The world is going mobile, and so is marketing. While it seems technology is plowing ahead too fast for everyone to keep up with, Jeff Judge, CEO of Signal, says, reassuringly, that’s not true. Things are just getting better, which gives publicists and marketers a chance to experiment and launch campaigns with mobile components without feeling as though they’re being left behind.
“The experience will get stronger with faster networks and more processing power,” Judge told us. ”Apps will get more sophisticated. And people are going to take a more well-thought-out approach, tying things together across devices.”
So the first tip is to take a deep breath. We’re going to be here for a bit.
Signal provides marketing software that works across email, mobile, and social media. According to Judge, it’s important that a brand create uniformity across the different platforms included in its marketing.
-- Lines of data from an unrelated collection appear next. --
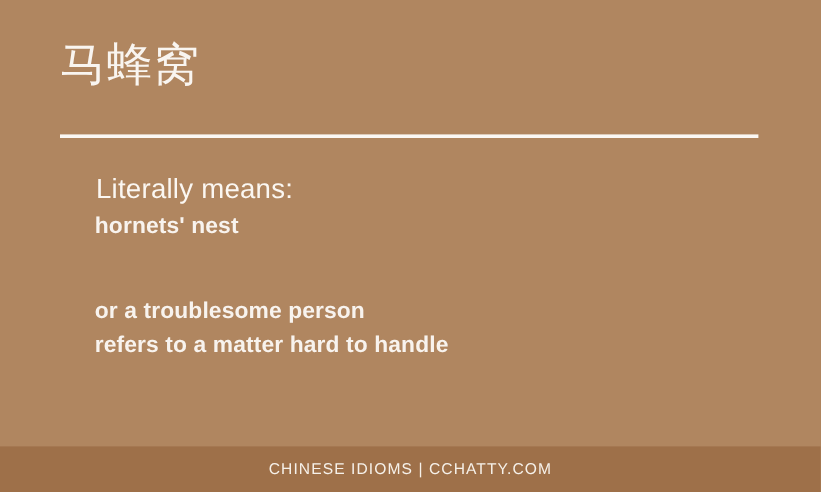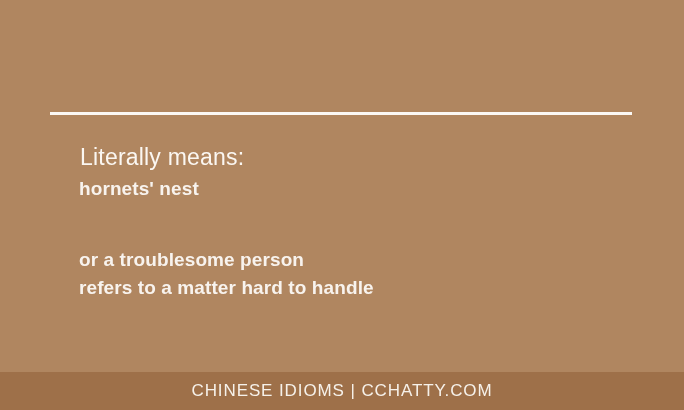--- a/index.html
+++ b/index.html
@@ -108,34 +108,35 @@
     bottom: 0;
     width: 684px;
     height: 38px;
     background: #9e7049;
     display: flex;
     align-items: center;
     justify-content: center;
   }
 
   .footer-text {
-    font-size: 17px;
+    font-size: 13px;
     line-height: 16px;
     color: #f6f1ea;
     letter-spacing: 0.9px;
     font-weight: 400;
     white-space: nowrap;
   }
 </style>
 </head>
 <body>
 
 <div class="card">
 
   <div class="header">
+    <div class="idiom-title">马蜂窝</div>
   </div>
 
   <div class="divider"></div>
 
   <div class="sections">
 
     <div class="section">
       <div class="section-heading">Literally means:</div>
       <div class="section-line">hornets' nest</div>
     </div>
That also means having a fully optimized mobile site, that will have all the important information available on other channels, but capabilities useful for a phone, like the ability to click on a phone number to call.
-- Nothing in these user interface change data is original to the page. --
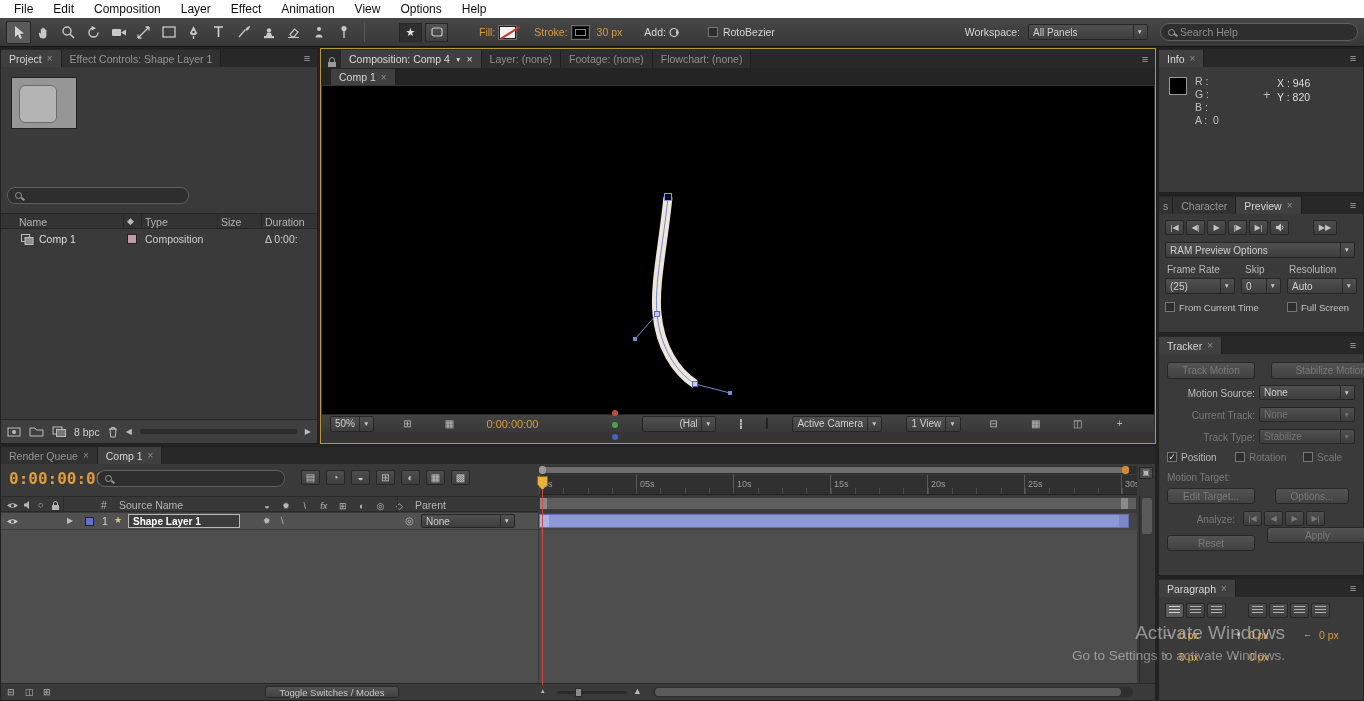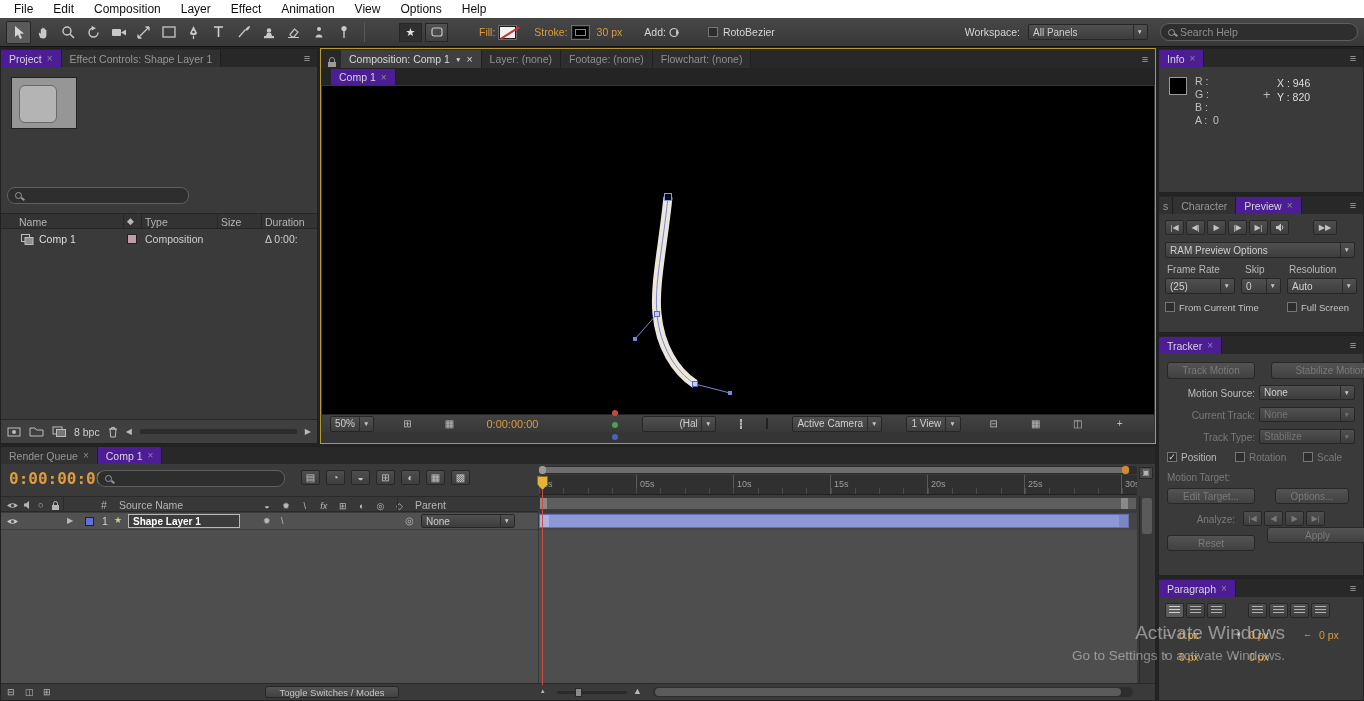--- a/index.html
+++ b/index.html
@@ -38,21 +38,21 @@
     display:flex;align-items:center;padding:0 7px;gap:5px;}
   .searchbox input{background:transparent;border:none;outline:none;color:#bdbdbd;font-size:10.5px;width:100%;font-family:"Liberation Sans",sans-serif;}
   .searchbox input::placeholder{color:#8f8f8f;}
   .mag{width:7px;height:7px;border:1.5px solid #969696;border-radius:50%;position:relative;flex:0 0 auto;}
   .mag::after{content:"";position:absolute;width:4px;height:1.5px;background:#969696;right:-3.5px;bottom:-1px;transform:rotate(40deg);}
   
   .panel{position:absolute;background:#3a3a3a;border:1px solid #212121;}
   .tabbar{height:18px;background:#282828;display:flex;align-items:flex-end;overflow:hidden;}
   .tab{height:17px;display:flex;align-items:center;gap:5px;padding:0 8px;font-size:10.5px;color:#969696;
     background:#313131;border-right:1px solid #1f1f1f;white-space:nowrap;}
-  .tab.active{background:#4c1d95;color:#d6d6d6;}
+  .tab.active{background:#404040;color:#d6d6d6;}
   .tab .x{font-size:10px;color:#8b8b8b;}
   .pmenu{margin-left:auto;width:20px;text-align:center;color:#a8a8a8;font-size:11px;line-height:17px;}
   .btn{background:linear-gradient(#535353,#414141);border:1px solid #272727;border-radius:3px;
     color:#c6c6c6;font-size:10px;display:flex;align-items:center;justify-content:center;}
   .btn.dis{color:#7a7a7a;}
   .icnbtn{width:19px;height:15px;background:linear-gradient(#4e4e4e,#3e3e3e);border:1px solid #272727;
     color:#c3c3c3;font-size:8px;display:flex;align-items:center;justify-content:center;border-radius:2px;}
   .glyph{color:#b9b9b9;}
   .rlabel{position:absolute;text-align:right;color:#bdbdbd;font-size:10px;}
   .rlabel.dis{color:#7a7a7a;}
@@ -283,21 +283,21 @@
     </div>
   </div>
 
   <div class="abs" id="comp">
     <div class="tabbar" style="height:19px;">
       <svg width="10" height="12" style="margin:3px 4px 0 6px;">
           <rect x="1" y="6" width="8" height="5" fill="#9a9a9a"></rect>
           <path d="M2.5 6 V4 a2.5 2.5 0 0 1 5 0 V6" stroke="#9a9a9a" fill="none"></path>
         </svg>
       <div class="vtab active">
-        <span>Composition: Comp 1</span>
+        <span>Composition: Comp 4</span>
         <span style="font-size:6.5px;">▼</span>
         <span class="x">×</span>
       </div>
       <div class="vtab">
           <span>Layer: (none)</span>
         </div>
       <div class="vtab">
           <span>Footage: (none)</span>
         </div>
       <div class="vtab">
And “think in the long-term.” Phones are improving and people are spending more time with them, so it’s important not to “bet the farm on one specific tactic.”
So what works best? It depends on what you’re trying to accomplish, of course. SMS may seem old school, but Judge says every phone can send and receive them, they’re great for “quick, immediate info,” and they have high open rates.
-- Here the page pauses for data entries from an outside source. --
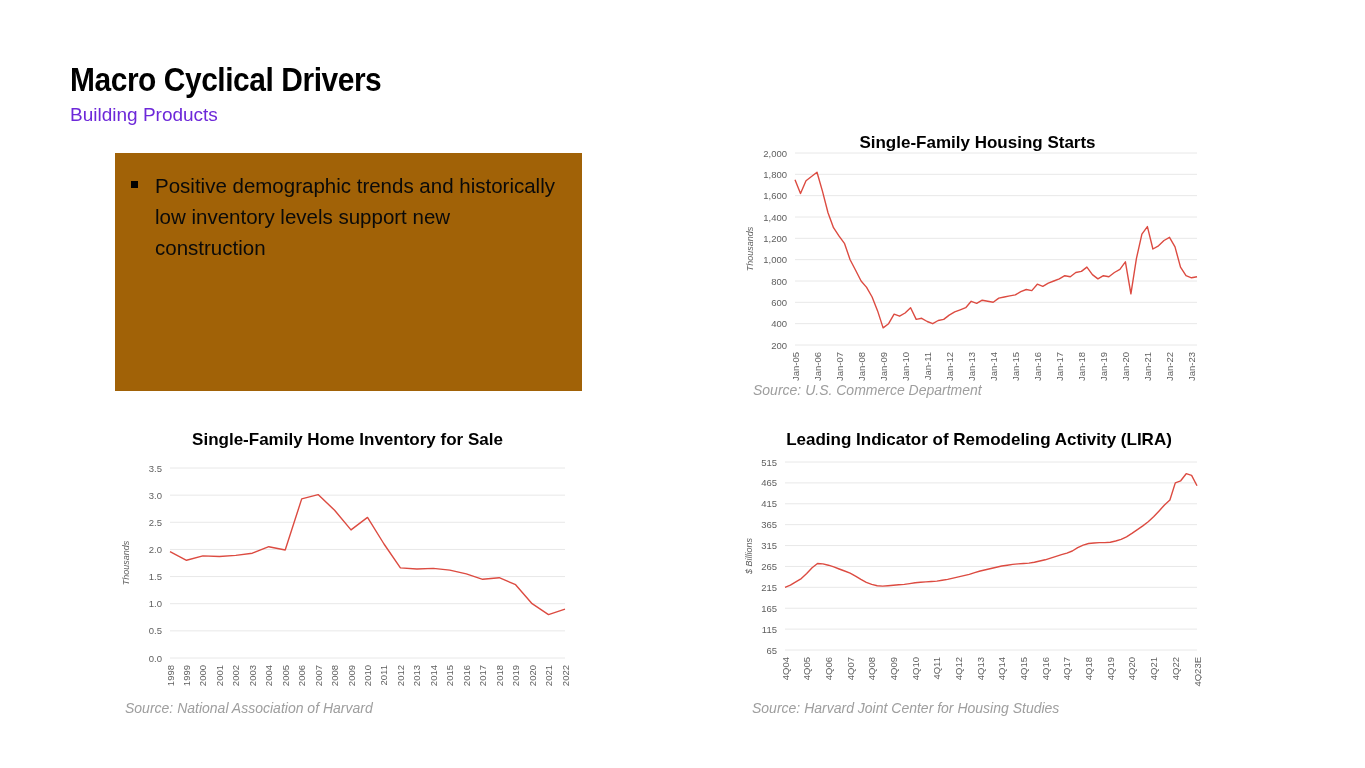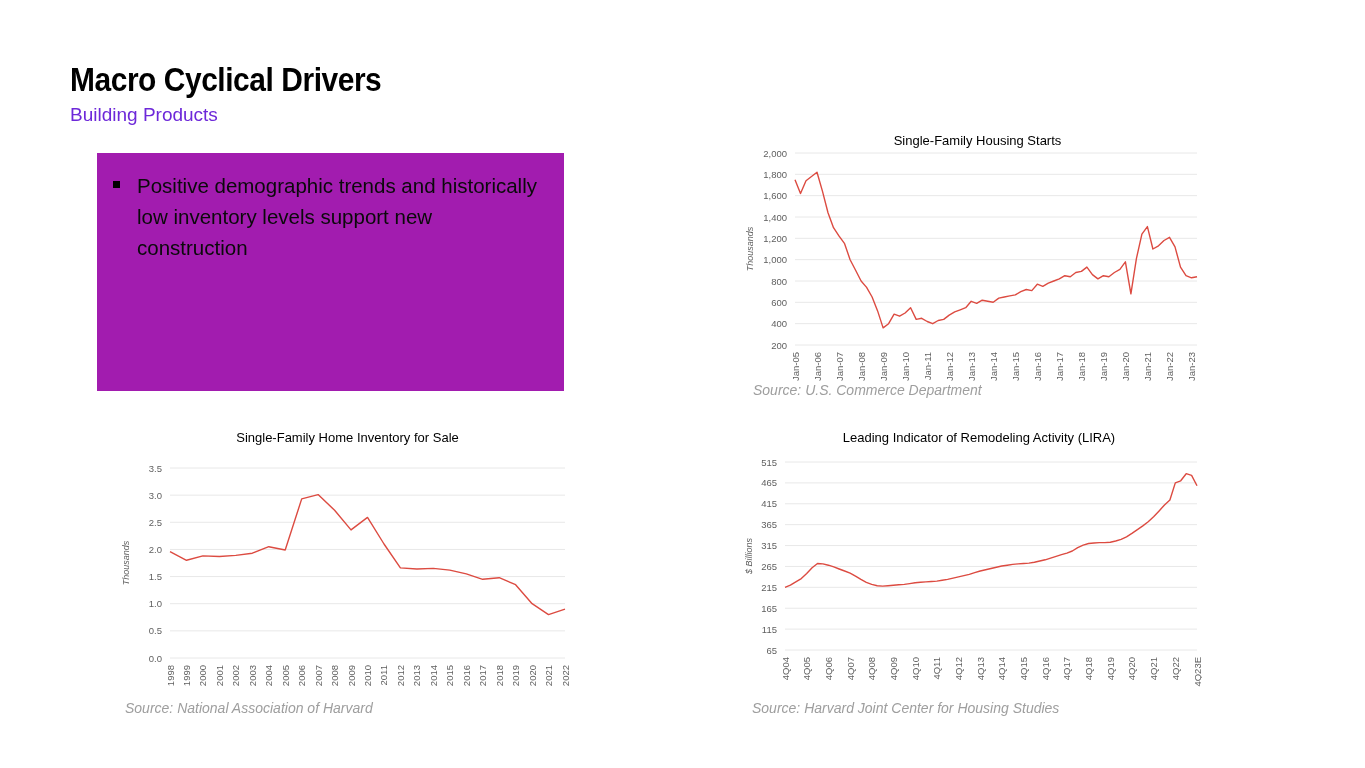--- a/index.html
+++ b/index.html
@@ -7,29 +7,29 @@
          font-family:"Liberation Sans",sans-serif;color:#000;}
 
   .slide-title{position:absolute;left:70px;top:60px;font-size:34px;font-weight:bold;
                letter-spacing:-0.5px;transform:scaleX(.88);transform-origin:left;white-space:nowrap;}
   .slide-subtitle{position:absolute;left:70px;top:104px;font-size:19px;color:#6d28d9;}
 
   .logo{position:absolute;left:1250px;top:58px;width:57px;height:55px;background:#e8473f;
         display:flex;align-items:center;justify-content:center;}
   .logo-text{font-family:"Liberation Serif",serif;color:#ffffff;font-size:25px;font-weight:bold;letter-spacing:.5px;}
 
-  .bullet-box{position:absolute;left:97px;top:153px;width:467px;height:238px;background:#a21caf;
+  .bullet-box{position:absolute;left:115px;top:153px;width:467px;height:238px;background:#a16207;
               padding:17px 20px 0 16px;box-sizing:border-box;}
   .bullet{display:flex;margin-bottom:30px;}
   .bullet-marker{flex:0 0 auto;width:7px;height:7px;background:#000;margin:11px 17px 0 0;}
   .bullet-text{font-size:20.5px;line-height:31px;color:#0a0a0a;}
 
   .chart{position:absolute;}
   .chart-title{position:absolute;left:0;right:0;top:2px;text-align:center;
-               font-size:13px;font-weight:normal;color:#000;}
+               font-size:17px;font-weight:bold;color:#000;}
   .chart-source{position:absolute;bottom:7px;font-size:14px;font-style:italic;color:#9e9e9e;}
   .plot{position:absolute;left:0;top:0;right:0;bottom:0;}
   svg{position:absolute;left:0;top:0;}
   svg text{font-family:"Liberation Sans",sans-serif;}
 
   .page-number{position:absolute;left:1276px;top:722px;font-size:13.5px;color:#1a1a1a;}
 </style>
 </head>
 <body>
Apps are great for shopping and for anything that will require a lot of images. “A lot of times, people get really excited about apps. But if you have a good mobile site, you don’t necessarily need it,” Judge adds.
Check-ins are great to develop loyalty, particularly with coupons or other value offers, something that consumers respond to.
And, speaking from a personal camera-shopping experience, Judge says QR codes are useful for giving shoppers on-the-spot information about a product.
“QR codes are really strong in that shopping experience, but people don’t respond to it on TV or the side of a bus,” he adds. As the code goes whizzing past, “a phone can’t pick up the code that quickly.”